** Data records follows **
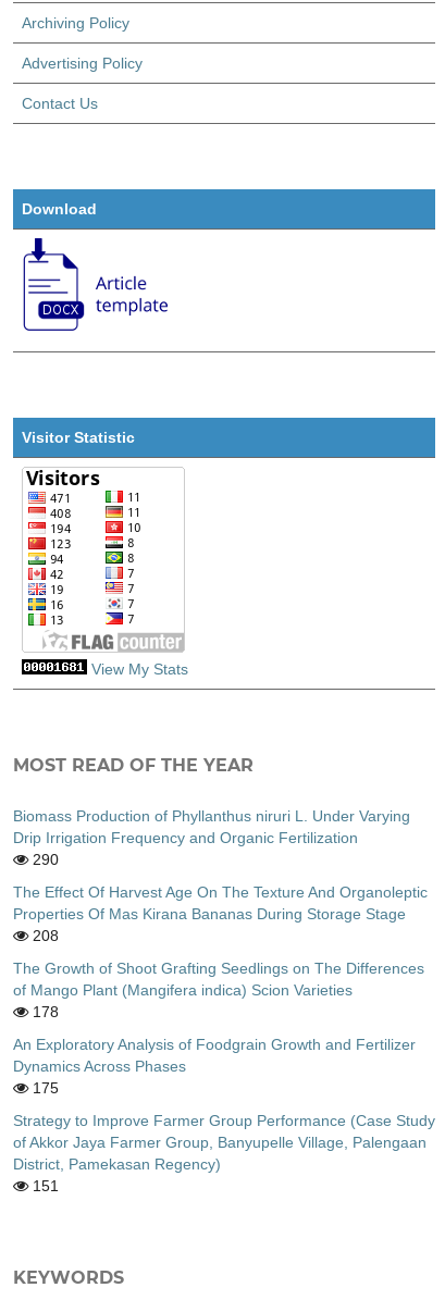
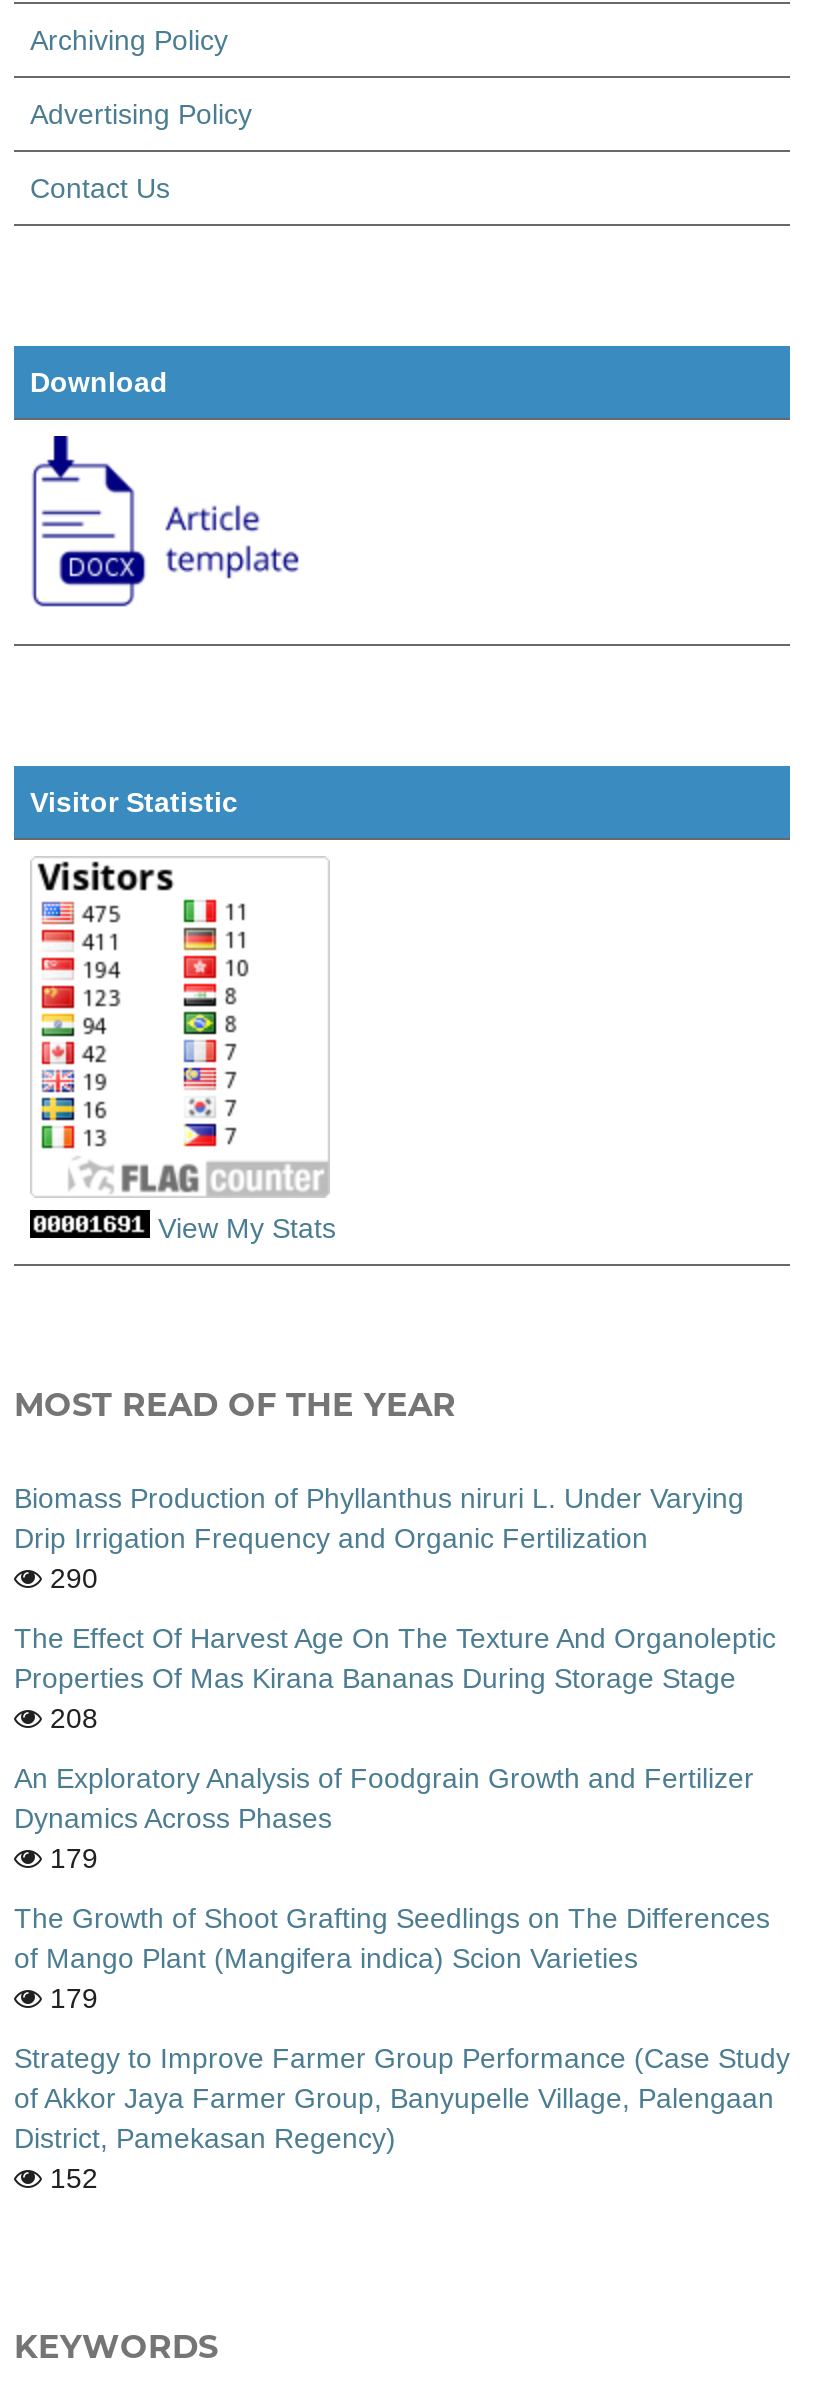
none -> [42,1842,98,1874] 179
moved [13,960,424,999] -> [14,1902,770,1974]: The Growth of Shoot Grafting Seedlings on The Differences | of Mango Plant (Mangifera indica) Scion Varieties
[28,1003,59,1097] 178 | 175 -> [42,1982,98,2014] 179
moved [13,1036,416,1075] -> [14,1762,754,1834]: An Exploratory Analysis of Foodgrain Growth and Fertilizer | Dynamics Across Phases
[28,1177,59,1195] 151 -> [42,2162,98,2194] 152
** End of Data records **
__Directions__. Write out the data above exactly, minus any images.

__Response area__.
none -> [42,1842,98,1874] 179
moved [13,960,424,999] -> [14,1902,770,1974]: The Growth of Shoot Grafting Seedlings on The Differences | of Mango Plant (Mangifera indica) Scion Varieties
[28,1003,59,1097] 178 | 175 -> [42,1982,98,2014] 179
moved [13,1036,416,1075] -> [14,1762,754,1834]: An Exploratory Analysis of Foodgrain Growth and Fertilizer | Dynamics Across Phases
[28,1177,59,1195] 151 -> [42,2162,98,2194] 152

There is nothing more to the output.